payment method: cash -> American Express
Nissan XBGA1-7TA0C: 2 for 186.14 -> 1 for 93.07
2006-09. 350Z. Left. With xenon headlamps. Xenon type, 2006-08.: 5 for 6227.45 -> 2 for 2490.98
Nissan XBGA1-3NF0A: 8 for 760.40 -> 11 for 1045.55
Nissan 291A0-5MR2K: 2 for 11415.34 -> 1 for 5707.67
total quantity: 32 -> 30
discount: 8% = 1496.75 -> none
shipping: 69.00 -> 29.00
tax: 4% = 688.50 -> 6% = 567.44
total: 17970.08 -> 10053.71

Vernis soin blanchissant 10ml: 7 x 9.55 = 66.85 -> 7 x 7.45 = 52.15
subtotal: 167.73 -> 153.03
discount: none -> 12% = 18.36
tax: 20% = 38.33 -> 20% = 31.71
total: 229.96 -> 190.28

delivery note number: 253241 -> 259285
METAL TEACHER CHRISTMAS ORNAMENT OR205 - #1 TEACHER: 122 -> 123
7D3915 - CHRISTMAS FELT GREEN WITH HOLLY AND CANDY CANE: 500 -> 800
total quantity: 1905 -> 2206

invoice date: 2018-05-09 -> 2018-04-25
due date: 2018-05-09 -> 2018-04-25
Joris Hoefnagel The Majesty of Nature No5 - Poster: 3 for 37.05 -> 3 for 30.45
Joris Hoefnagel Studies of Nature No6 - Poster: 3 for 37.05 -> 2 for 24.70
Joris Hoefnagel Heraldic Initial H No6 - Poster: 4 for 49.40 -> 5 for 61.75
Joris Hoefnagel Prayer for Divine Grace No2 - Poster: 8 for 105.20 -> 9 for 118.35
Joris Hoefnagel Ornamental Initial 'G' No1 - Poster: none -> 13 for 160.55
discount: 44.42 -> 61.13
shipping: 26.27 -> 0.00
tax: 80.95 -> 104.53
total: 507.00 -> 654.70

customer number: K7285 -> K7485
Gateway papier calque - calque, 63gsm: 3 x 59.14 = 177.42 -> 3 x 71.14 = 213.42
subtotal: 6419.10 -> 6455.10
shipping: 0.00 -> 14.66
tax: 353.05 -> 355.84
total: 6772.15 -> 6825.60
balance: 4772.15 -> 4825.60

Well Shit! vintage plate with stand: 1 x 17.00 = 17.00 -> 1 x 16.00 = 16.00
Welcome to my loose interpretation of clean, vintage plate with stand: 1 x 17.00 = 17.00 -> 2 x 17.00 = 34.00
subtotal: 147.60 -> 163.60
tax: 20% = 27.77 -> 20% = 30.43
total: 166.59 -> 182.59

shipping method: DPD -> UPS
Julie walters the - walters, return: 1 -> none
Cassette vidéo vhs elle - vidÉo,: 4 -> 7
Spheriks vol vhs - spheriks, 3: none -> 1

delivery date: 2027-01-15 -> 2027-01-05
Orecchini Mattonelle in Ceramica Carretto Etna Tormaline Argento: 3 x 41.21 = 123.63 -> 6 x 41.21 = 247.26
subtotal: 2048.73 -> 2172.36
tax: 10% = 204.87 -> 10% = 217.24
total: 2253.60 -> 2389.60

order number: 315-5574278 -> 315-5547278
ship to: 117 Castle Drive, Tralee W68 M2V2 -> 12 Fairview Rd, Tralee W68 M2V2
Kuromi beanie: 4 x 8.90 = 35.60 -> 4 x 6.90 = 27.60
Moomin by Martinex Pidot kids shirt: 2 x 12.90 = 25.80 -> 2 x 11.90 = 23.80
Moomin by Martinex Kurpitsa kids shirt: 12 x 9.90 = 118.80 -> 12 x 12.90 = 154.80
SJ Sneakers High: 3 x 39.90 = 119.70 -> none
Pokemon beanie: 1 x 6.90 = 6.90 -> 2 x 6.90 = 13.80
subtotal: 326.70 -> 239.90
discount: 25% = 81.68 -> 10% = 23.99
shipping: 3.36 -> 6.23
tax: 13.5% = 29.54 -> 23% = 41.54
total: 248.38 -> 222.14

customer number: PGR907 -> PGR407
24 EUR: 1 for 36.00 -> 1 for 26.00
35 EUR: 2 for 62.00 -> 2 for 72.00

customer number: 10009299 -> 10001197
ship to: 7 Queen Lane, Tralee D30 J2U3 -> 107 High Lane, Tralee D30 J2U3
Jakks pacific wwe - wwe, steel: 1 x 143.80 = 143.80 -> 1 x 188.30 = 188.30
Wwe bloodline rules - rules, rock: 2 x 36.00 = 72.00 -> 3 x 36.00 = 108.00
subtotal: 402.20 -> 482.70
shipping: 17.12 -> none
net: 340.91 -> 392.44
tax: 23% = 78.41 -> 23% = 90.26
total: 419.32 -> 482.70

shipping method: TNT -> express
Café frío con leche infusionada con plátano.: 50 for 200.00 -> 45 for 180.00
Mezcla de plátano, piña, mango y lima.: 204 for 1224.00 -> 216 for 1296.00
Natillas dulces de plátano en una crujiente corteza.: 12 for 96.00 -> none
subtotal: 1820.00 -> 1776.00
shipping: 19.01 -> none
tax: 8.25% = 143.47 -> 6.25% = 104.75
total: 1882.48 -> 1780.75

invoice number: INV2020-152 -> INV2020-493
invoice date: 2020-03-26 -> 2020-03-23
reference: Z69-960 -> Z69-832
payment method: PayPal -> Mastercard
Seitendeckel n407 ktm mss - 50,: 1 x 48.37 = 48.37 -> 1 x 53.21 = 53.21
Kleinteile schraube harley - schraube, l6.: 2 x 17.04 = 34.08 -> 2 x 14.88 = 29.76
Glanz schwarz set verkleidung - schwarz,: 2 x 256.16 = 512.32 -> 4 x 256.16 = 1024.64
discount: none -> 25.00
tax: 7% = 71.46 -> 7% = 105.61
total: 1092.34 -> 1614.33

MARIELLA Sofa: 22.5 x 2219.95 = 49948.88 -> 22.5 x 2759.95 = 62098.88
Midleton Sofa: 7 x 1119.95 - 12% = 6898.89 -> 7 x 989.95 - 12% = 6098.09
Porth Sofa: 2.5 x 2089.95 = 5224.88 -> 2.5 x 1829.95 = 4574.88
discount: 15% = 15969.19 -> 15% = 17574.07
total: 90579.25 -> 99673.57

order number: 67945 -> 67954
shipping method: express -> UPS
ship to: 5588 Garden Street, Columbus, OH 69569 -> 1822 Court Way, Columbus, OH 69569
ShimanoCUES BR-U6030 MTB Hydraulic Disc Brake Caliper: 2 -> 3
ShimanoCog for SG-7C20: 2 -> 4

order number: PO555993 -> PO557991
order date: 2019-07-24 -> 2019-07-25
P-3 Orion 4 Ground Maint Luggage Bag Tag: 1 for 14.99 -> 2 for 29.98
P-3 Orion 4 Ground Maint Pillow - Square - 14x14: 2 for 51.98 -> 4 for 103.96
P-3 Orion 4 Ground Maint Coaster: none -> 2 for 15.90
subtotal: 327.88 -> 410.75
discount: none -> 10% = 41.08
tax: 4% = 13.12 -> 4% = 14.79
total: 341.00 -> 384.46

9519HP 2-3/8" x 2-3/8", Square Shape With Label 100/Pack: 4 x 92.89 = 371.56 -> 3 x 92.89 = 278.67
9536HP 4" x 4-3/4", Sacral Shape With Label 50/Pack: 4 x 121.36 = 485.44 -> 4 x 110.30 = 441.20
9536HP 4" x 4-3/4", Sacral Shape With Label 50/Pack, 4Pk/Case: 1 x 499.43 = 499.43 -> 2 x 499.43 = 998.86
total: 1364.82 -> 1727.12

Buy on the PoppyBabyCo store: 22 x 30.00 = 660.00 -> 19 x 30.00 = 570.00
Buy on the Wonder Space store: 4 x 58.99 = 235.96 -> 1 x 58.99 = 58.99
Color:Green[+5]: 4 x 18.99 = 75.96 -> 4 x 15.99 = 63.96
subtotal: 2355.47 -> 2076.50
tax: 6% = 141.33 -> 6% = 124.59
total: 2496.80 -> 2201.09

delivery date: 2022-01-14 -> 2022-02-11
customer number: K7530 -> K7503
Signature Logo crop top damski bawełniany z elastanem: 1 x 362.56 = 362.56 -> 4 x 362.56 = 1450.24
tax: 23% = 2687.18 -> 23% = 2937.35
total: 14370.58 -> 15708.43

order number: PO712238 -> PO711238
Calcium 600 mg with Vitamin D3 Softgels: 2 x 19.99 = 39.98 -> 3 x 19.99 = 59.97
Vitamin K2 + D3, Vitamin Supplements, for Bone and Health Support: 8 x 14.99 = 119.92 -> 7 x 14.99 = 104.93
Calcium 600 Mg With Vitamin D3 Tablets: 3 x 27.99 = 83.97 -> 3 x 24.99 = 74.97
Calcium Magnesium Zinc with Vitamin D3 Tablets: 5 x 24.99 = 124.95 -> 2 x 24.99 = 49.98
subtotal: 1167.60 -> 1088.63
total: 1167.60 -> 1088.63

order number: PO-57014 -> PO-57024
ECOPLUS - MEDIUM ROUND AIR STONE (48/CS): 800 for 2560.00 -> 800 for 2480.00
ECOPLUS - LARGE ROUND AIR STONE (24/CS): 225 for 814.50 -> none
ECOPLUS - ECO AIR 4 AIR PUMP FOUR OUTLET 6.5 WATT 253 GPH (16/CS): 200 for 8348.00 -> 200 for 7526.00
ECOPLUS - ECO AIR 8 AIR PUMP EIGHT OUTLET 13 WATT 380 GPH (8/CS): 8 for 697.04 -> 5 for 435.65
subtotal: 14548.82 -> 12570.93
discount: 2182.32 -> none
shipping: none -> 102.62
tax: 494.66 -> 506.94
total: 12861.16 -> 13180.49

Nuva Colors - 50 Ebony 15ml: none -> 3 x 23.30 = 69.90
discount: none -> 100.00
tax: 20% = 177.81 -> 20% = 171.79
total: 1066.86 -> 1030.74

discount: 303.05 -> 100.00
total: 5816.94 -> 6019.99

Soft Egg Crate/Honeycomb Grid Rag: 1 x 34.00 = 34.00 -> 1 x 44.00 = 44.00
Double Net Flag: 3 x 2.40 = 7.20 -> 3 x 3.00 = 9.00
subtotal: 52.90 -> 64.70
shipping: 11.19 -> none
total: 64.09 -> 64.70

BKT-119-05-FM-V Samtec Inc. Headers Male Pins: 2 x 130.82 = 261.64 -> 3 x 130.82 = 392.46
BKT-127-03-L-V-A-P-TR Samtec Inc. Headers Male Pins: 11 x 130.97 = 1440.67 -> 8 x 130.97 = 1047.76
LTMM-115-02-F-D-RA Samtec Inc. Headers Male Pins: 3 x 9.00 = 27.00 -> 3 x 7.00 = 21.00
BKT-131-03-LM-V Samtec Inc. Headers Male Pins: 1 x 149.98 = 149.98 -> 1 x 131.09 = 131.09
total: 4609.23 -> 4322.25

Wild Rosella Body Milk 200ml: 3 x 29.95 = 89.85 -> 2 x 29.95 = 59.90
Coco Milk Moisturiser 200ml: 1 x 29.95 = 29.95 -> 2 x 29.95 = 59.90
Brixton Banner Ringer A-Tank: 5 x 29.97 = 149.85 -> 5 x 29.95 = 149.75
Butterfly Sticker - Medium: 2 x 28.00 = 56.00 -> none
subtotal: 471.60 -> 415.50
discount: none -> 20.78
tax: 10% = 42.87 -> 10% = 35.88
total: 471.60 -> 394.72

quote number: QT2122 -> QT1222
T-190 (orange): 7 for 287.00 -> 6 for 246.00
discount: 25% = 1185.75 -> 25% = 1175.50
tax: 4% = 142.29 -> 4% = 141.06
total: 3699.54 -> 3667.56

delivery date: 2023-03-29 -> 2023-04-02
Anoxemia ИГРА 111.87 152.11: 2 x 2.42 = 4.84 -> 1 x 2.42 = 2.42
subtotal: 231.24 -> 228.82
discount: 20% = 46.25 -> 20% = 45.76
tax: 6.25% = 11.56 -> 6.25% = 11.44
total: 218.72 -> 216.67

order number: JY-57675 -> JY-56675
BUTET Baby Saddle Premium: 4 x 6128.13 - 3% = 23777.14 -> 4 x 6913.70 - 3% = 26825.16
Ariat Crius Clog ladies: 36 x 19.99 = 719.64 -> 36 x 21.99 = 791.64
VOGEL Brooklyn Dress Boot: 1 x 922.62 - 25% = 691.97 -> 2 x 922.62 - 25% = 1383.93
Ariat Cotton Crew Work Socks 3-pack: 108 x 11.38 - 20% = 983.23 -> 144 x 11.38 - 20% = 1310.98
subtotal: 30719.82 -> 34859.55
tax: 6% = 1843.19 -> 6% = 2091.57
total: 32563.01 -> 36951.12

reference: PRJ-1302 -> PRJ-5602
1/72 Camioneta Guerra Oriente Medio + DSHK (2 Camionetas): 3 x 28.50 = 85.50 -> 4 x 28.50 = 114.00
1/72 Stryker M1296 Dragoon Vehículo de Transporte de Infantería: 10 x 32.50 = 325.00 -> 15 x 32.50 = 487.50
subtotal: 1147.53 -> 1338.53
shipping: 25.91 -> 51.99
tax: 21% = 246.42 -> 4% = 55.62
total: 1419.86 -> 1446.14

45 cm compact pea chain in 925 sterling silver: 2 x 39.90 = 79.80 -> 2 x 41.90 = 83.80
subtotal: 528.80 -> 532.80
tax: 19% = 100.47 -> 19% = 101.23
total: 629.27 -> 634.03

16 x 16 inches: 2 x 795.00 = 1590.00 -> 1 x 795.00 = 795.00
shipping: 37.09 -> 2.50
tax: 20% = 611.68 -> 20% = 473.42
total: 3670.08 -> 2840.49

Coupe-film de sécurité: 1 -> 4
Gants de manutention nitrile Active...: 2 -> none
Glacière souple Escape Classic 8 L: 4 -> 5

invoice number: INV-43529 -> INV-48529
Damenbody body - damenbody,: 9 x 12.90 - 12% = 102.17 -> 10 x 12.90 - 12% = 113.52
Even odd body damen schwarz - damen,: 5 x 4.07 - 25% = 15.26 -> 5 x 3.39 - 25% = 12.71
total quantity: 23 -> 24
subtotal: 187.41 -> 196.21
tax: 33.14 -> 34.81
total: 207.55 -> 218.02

^^^^

The stopping point is the line containing "METAL TEACHER CHRISTMAS". Reproduce exactly every line of the material from the first through that one.

SOLUTION ▸
payment method: cash -> American Express
Nissan XBGA1-7TA0C: 2 for 186.14 -> 1 for 93.07
2006-09. 350Z. Left. With xenon headlamps. Xenon type, 2006-08.: 5 for 6227.45 -> 2 for 2490.98
Nissan XBGA1-3NF0A: 8 for 760.40 -> 11 for 1045.55
Nissan 291A0-5MR2K: 2 for 11415.34 -> 1 for 5707.67
total quantity: 32 -> 30
discount: 8% = 1496.75 -> none
shipping: 69.00 -> 29.00
tax: 4% = 688.50 -> 6% = 567.44
total: 17970.08 -> 10053.71

Vernis soin blanchissant 10ml: 7 x 9.55 = 66.85 -> 7 x 7.45 = 52.15
subtotal: 167.73 -> 153.03
discount: none -> 12% = 18.36
tax: 20% = 38.33 -> 20% = 31.71
total: 229.96 -> 190.28

delivery note number: 253241 -> 259285
METAL TEACHER CHRISTMAS ORNAMENT OR205 - #1 TEACHER: 122 -> 123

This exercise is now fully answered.